I can think of several common ways this occurs:
- You're angry at your spouse, but you paste on a neutral expression and pretend everything is "Fine. Just fine." (I suspect most married folks learn to recognize "fine" as code for "I'm seriously ticked.")
- You come home from work all stressed out, but you paste on a happy face so as not to ruin the evening for your family.
- You wear your mask of civility when you're at the office, but come home and unload your true feelings on your spouse and kids. (I posted on this topic in Dismaying Story #36: Hurting the Ones We Love.)
Keeping our emotions inside can also be a mature, giving thing to do in some circumstances. The second item in the list above might be one example. Also, we've all likely had the experience where we're annoyed about something, but we realize it is unimportant or is only because we are feeling bad physically at that moment (tired, hungry, whatever) so we let it go without saying anything. I'd rate that as a good mask.
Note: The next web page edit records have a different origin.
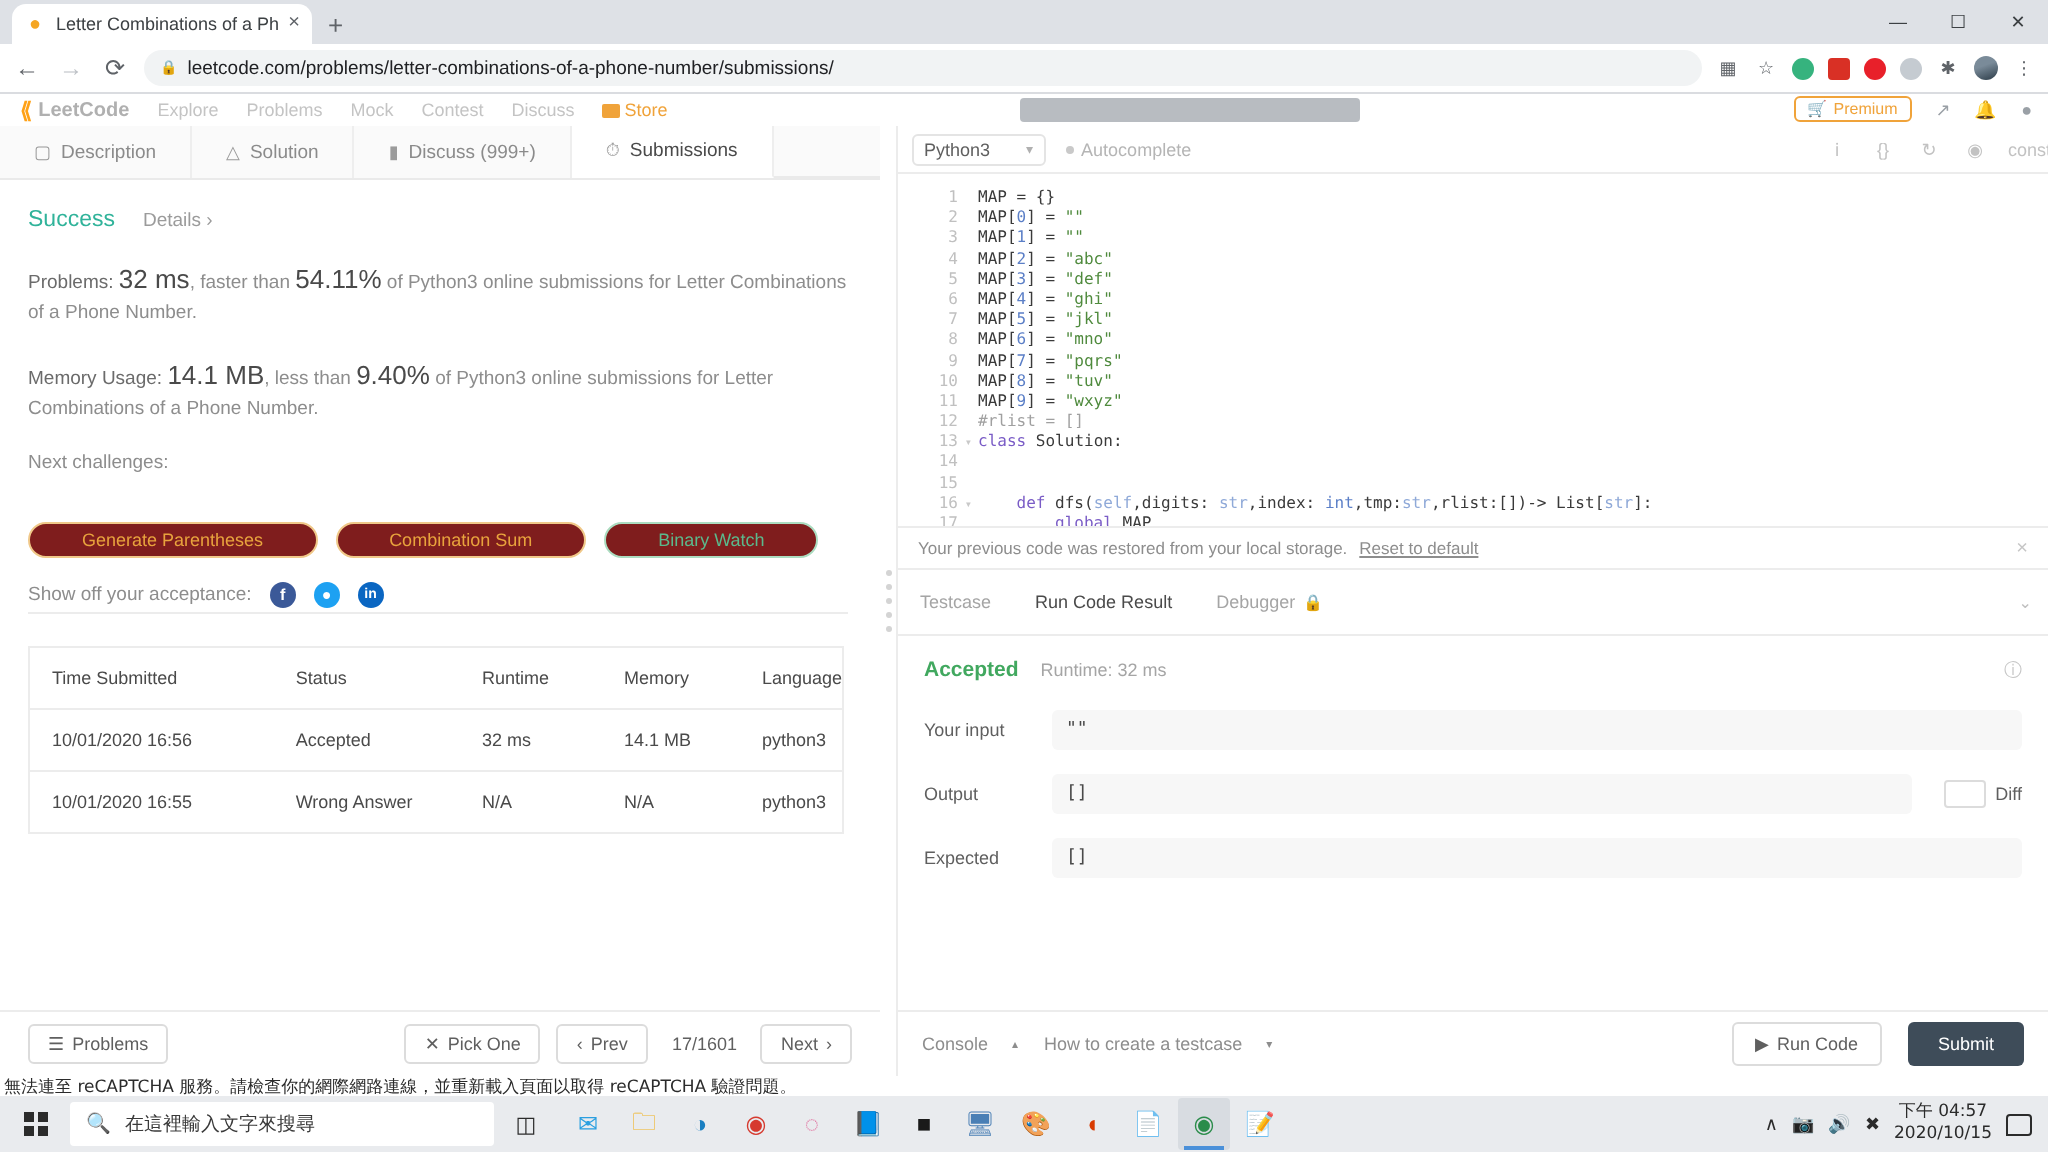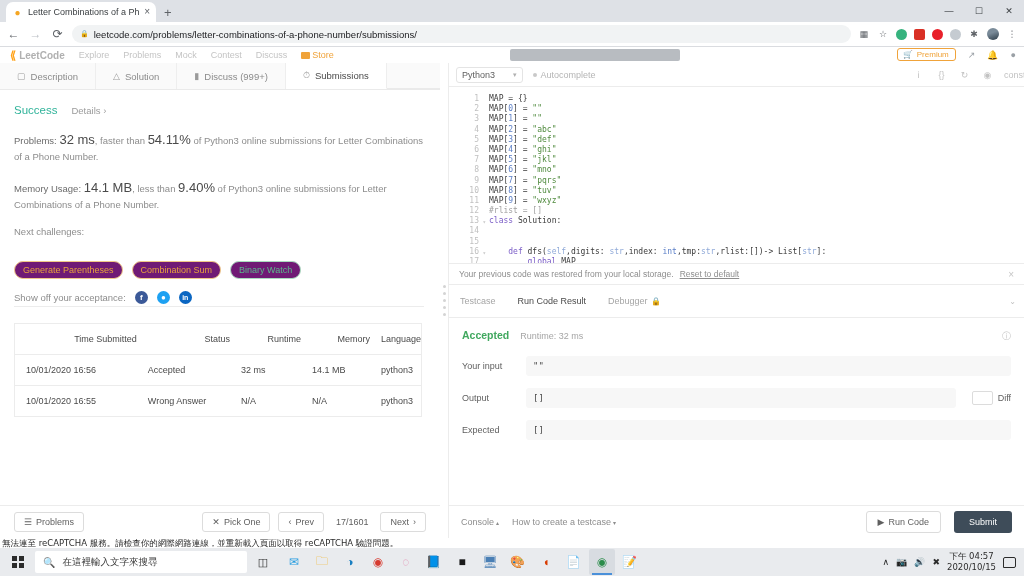"Generate Parentheses" .badge { background: #701a75 -> #7f1d1d; padding: 3px 8px -> 3px 26px }
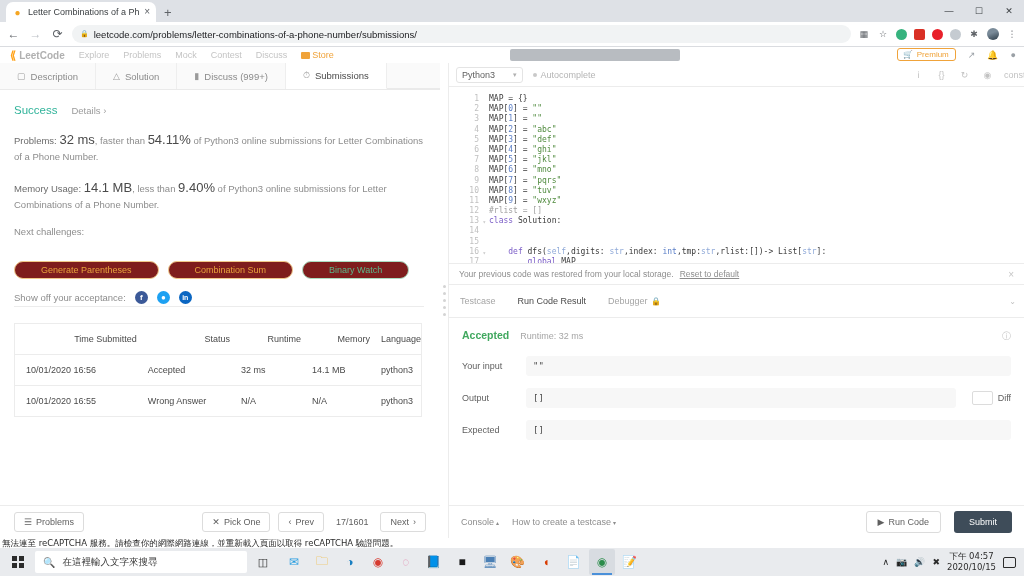"Time Submitted" .subs-table th { text-align: right -> none }
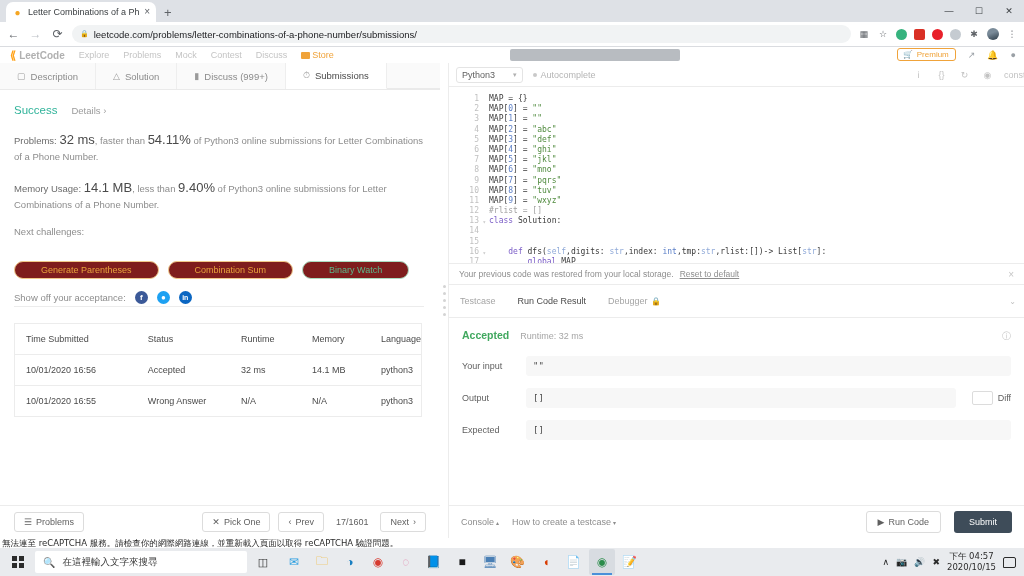"Console" .rf-link { gap: 2px -> 12px }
This is a skill everyone should develop, learning to recognize when it helps to open up and share with your partner what's going on inside you, and when it would be hurtful and counter-productive to do so. I'm not aware of any magic formula you can use to decide which is which. In my experience, though, people in long-term relationships tend to become quite skilled at making this sort of decision, usually without even having to think about it.
Happily, today we can put on real masks for no other reason except to have some fun. I hope you have a Happy Halloween!